In case you know about the architecture of the 80386 or higher microprocessors and have experience with assembly language programming, you will find that the assembly language that is produced is only partly familiar to you. This assembly language follows the AT&T assembler syntax that is different from the Intel/Microsoft Assembler/Turbo Assembler syntax that most of us are probably familiar with. Let us go through the assembly language code. We will ignore the assembler directives as they are not crucial towards understanding the generated code. On line 20 a read-only data segment has been defined with the string "Hello, World\n" in it. A label .LC0 has been assigned to the string. On line 27, the code for the main() function begins. As we know, in C language the parameters to functions are passed by pushing them on the stack, and the parameters are pushed in the reverse order i.e. the last parameter is pushed first on the stack. In this case, the printf() function is being called with a single parameter, the string "Hello, World\n". The statement pushl $.LC0 pushes the address of the string "Hello, World\n" on the stack. The "l" in pushl stands for "long" as we are dealing with 32 bit variables. In all the assembly language programs that we will see, the mnemonics will be followed by an "l" to indicate that we are dealing with 32 bit variables. The "$" preceding .LC0 means the address of the string. The next statement calls the printf() function. After the printf() function finishes execution, we need to cleanup the stack, so we need to add 4 to ESP. (Why 4? That's because we pushed 4 bytes on the stack before calling printf().) To do so, we would normally write, ADD ESP, 4. The Intel convention is <instruction> dest, src. However, the AT&T convention is <instruction> src, dest, so you can see that the instruction on line 30 is addl $4, %esp.
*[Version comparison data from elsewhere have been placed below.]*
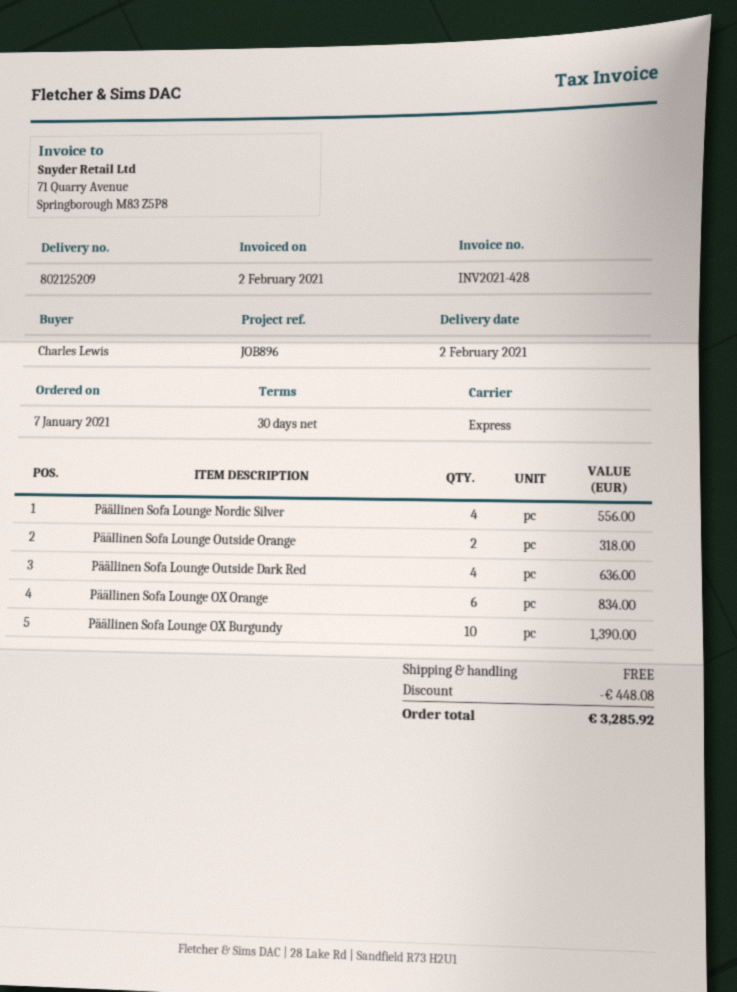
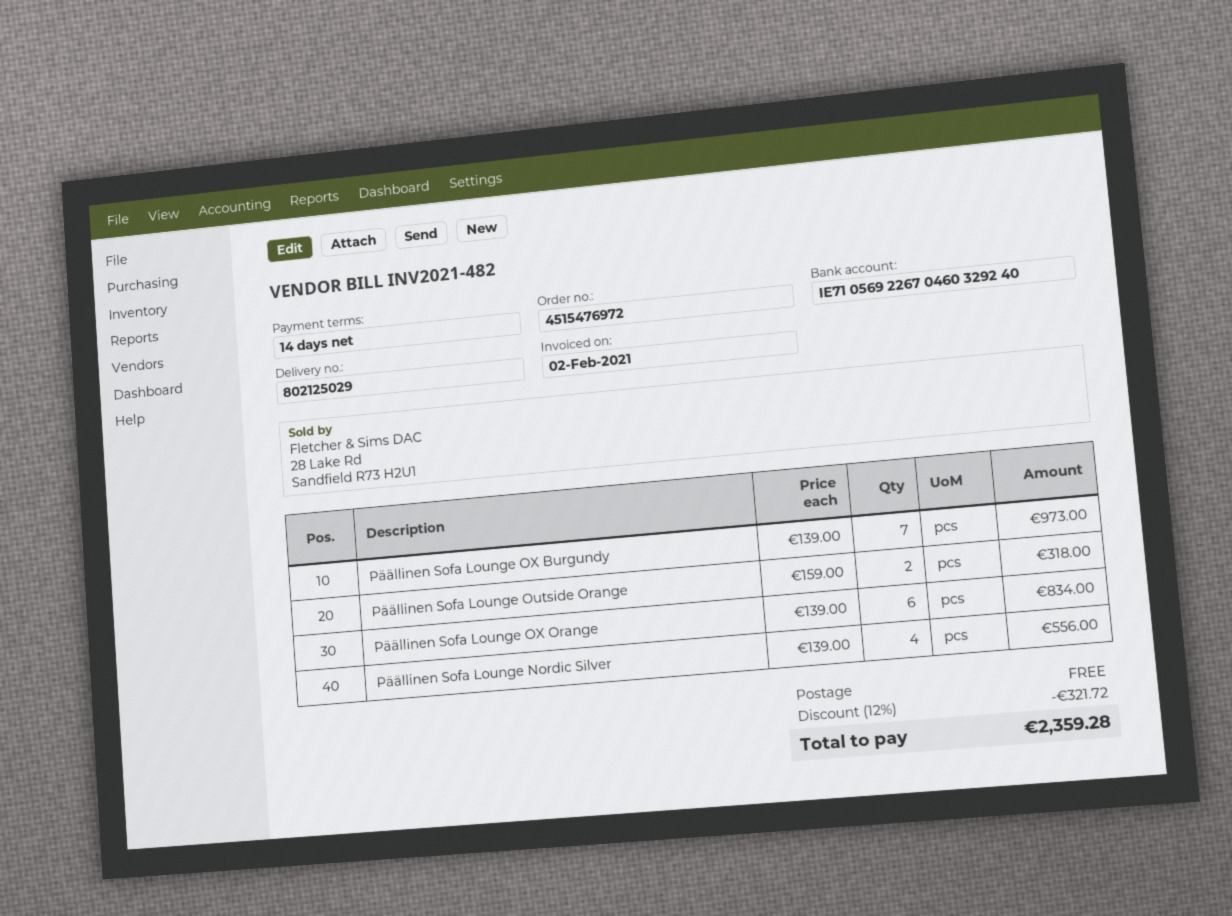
delivery note number: 802125209 -> 802125029
invoice number: INV2021-428 -> INV2021-482
payment terms: 30 days -> 14 days
Päällinen Sofa Lounge Outside Dark Red: 4 for 636.00 -> none
Päällinen Sofa Lounge OX Burgundy: 10 for 1390.00 -> 7 for 973.00
discount: 448.08 -> 321.72
total: 3285.92 -> 2359.28

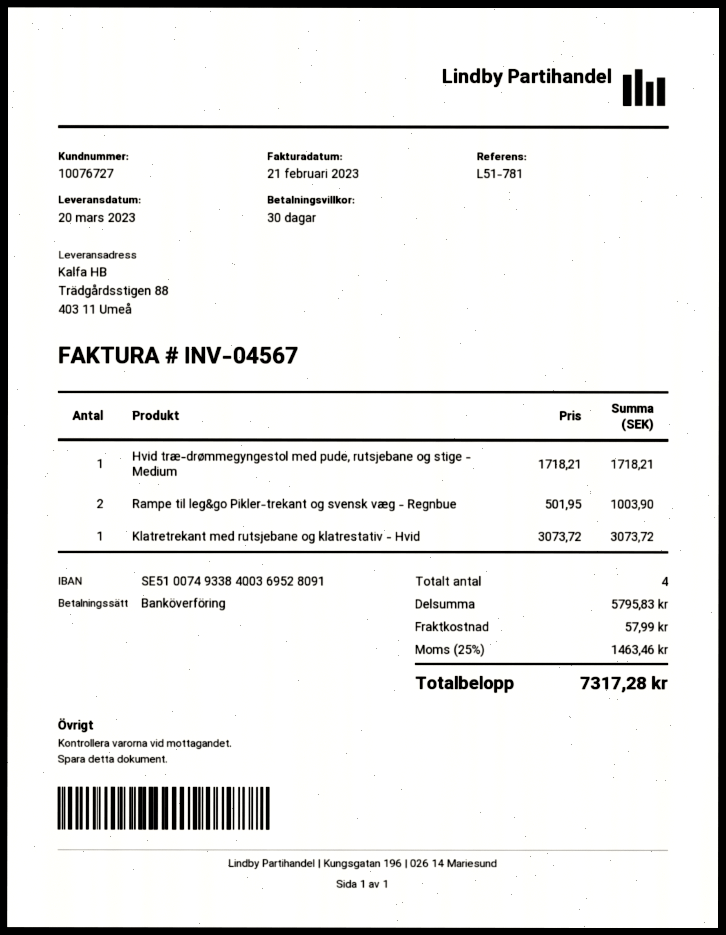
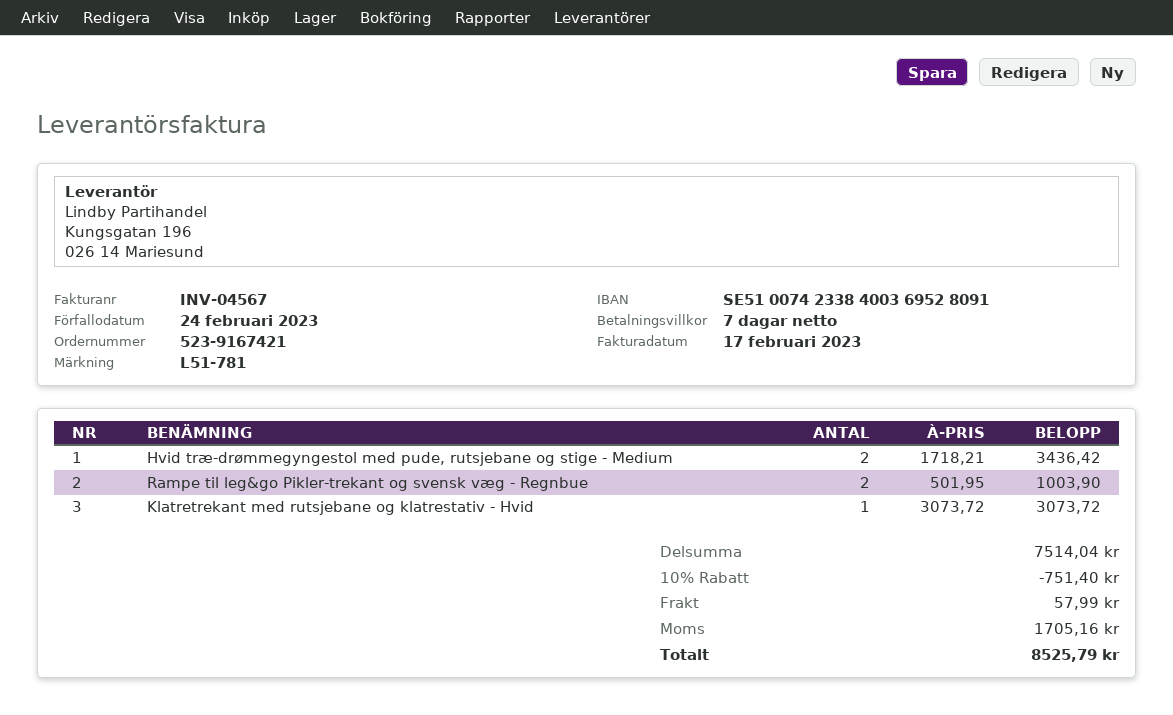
invoice date: 2023-02-21 -> 2023-02-17
payment terms: 30 days -> 7 days
bank account: SE5100749338400369528091 -> SE5100742338400369528091
Hvid træ-drømmegyngestol med pude, rutsjebane og stige - Medium: 1 x 1718.21 = 1718.21 -> 2 x 1718.21 = 3436.42
subtotal: 5795.83 -> 7514.04
discount: none -> 10% = 751.40
tax: 1463.46 -> 1705.16
total: 7317.28 -> 8525.79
Immediate operands like 4 are prefixed by a $ and register names are prefixed by a %. This convention was followed to maintain compatibility with the BSD assembler. The next statement XOR's EAX with itself so that EAX = 0 afterwards. This is because the return value from a function is stored in the EAX register. After that, you will see a jump instruction and an alignment directive. These will not be explained and it will suffice to know that main() function will return back at this point. Now that we understand how the assembly language code looks like, let us move towards the optimizations.